Байчурин приехал со стороны поселка спустя минут двадцать ожидания. День разгорался, мороз утрачивал силу. Овчарка крутилась у ног, и Аня даже немного успокоилась в присутствии живой души.
– Ловушка – годный план, – признал Байчурин, выслушав ее рассказ. – Рискованный для вас, но хитрый.
Печка в доме горела дровами. Пахло ухой. Он сидел за столом напротив, крутя в руках армейскую зажигалку. Аня поглядывала на нее, вспоминая полумрак в чулане и чирканье колесика, искры. Нахлынула тьма кухни, крики Гриши. Она различала дым, а в дыму – мужской силуэт. Он душил ее – душил ее же злобой.
– Мы видим разные образы в том дыму. Мы с Витей.
– А мальчишка? Гриша?
– Ничего. Только дым. И пса.
– Он догадывается, – предупредил Байчурин. – Такое трудно с чем-либо спутать.
– У войнуга на полморды человеческая челюсть с коронками. Трупная челюсть. Выходит, слуги?
– Нечи. Прислужники могрости – нечи. Проклятие на весь род. Они к ней с просьбами ползут: людишки, одержимые завистью и местью. Выкапывают других слуг или врагов могрости.
– Врагов?
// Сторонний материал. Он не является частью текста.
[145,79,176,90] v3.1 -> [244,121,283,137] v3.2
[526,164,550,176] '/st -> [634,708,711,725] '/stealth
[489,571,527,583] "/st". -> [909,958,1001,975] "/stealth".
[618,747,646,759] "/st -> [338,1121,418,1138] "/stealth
Есть враги?
Байчурин опомнился:
– В этом Дина разбиралась. – Вздохнул тягостно. – Ненависть… – Он потер гравировку автомата на зажигалке. – Могрости нравиться это ощущение. Ненависть. Словно возвышаешь себя этим чувством, оправдываешь.
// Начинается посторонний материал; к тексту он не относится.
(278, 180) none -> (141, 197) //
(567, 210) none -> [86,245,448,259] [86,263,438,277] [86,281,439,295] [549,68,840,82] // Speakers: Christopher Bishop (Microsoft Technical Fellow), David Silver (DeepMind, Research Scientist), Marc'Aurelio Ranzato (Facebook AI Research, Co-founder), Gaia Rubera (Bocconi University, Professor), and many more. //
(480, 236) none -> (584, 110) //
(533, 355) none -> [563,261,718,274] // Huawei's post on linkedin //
– Мы видим в дыму тех, кого ненавидим?
– Знать бы наверняка. Эта зараза изменчива.
– Как и наша ненависть. Я даже не задумывалась, ненавижу ли кого-нибудь? Отца, похоже. К сожалению. – Аня вернула взгляду невозмутимость. – Вам мерещится убийца сестры?
Байчурин отбросил зажигалку, потирая щетину.
– Тогда у него мое лицо.
Смотря на него, Аня видела горе: впалые глаза, морщины, шрамы – всё сливалось в необъяснимую, но узнаваемую гримасу страдания. Она сочувственно заключила:
– Вы ненавидите себя?
Пес положил хозяину голову на колено, слепо уткнулся носом в руку.
– А кого еще мне винить в их гибели? – спросил тишину за окном. – Они приехали сюда из-за моего упрямства. Эта мерзость чует гнев.
– Если она боится скорби и кладбищ, почему совершает убийства?
Байчурин отстраненно заворчал:
– Она не убивает, нет. Смерти – последствия голода, неутомимой жажды мщения и пыток. Но больше голода, могрость боится раскрыть тайны – обнаружить логово.
– Где искать это логово? Смертей в Сажном слишком много. Кто из погибших прислуживал ей, а кто угрожал обнаружением? Как долго здесь обитает зло?
– С точкой отсчета худо. Но у вас есть зацепка.
– Дина?
– Чем-то ваша семья значима этой напасти.
Аня потупила взгляд, обдумывая его слова.
– Я тут обнаружила кое-что. Когда убирала в чулане, в коробках. Два альбома Дины: фотоснимки и зарисовки леса. Ничего жуткого. Природа, цветы, листва, деревья. Ни-че-го.
– Такого быть не может, верно?
Она рассудительно качнулась, соглашаясь:
– По идеи, да. Но дядя сжег ее бумаги, журналы.
– Он знал о могрости.
Ане верилось с трудом: дядя уже второй день беспечно шатался по приятелям, изредка наведываясь домой вздремнуть.
– Вы говорили с ним?
– Драки не избежать. Руки пачкать жалко.
– Он буйный только, когда выпьет. После смерти Дины с катушек скатился. И главное –убивается только здесь, в Сажном.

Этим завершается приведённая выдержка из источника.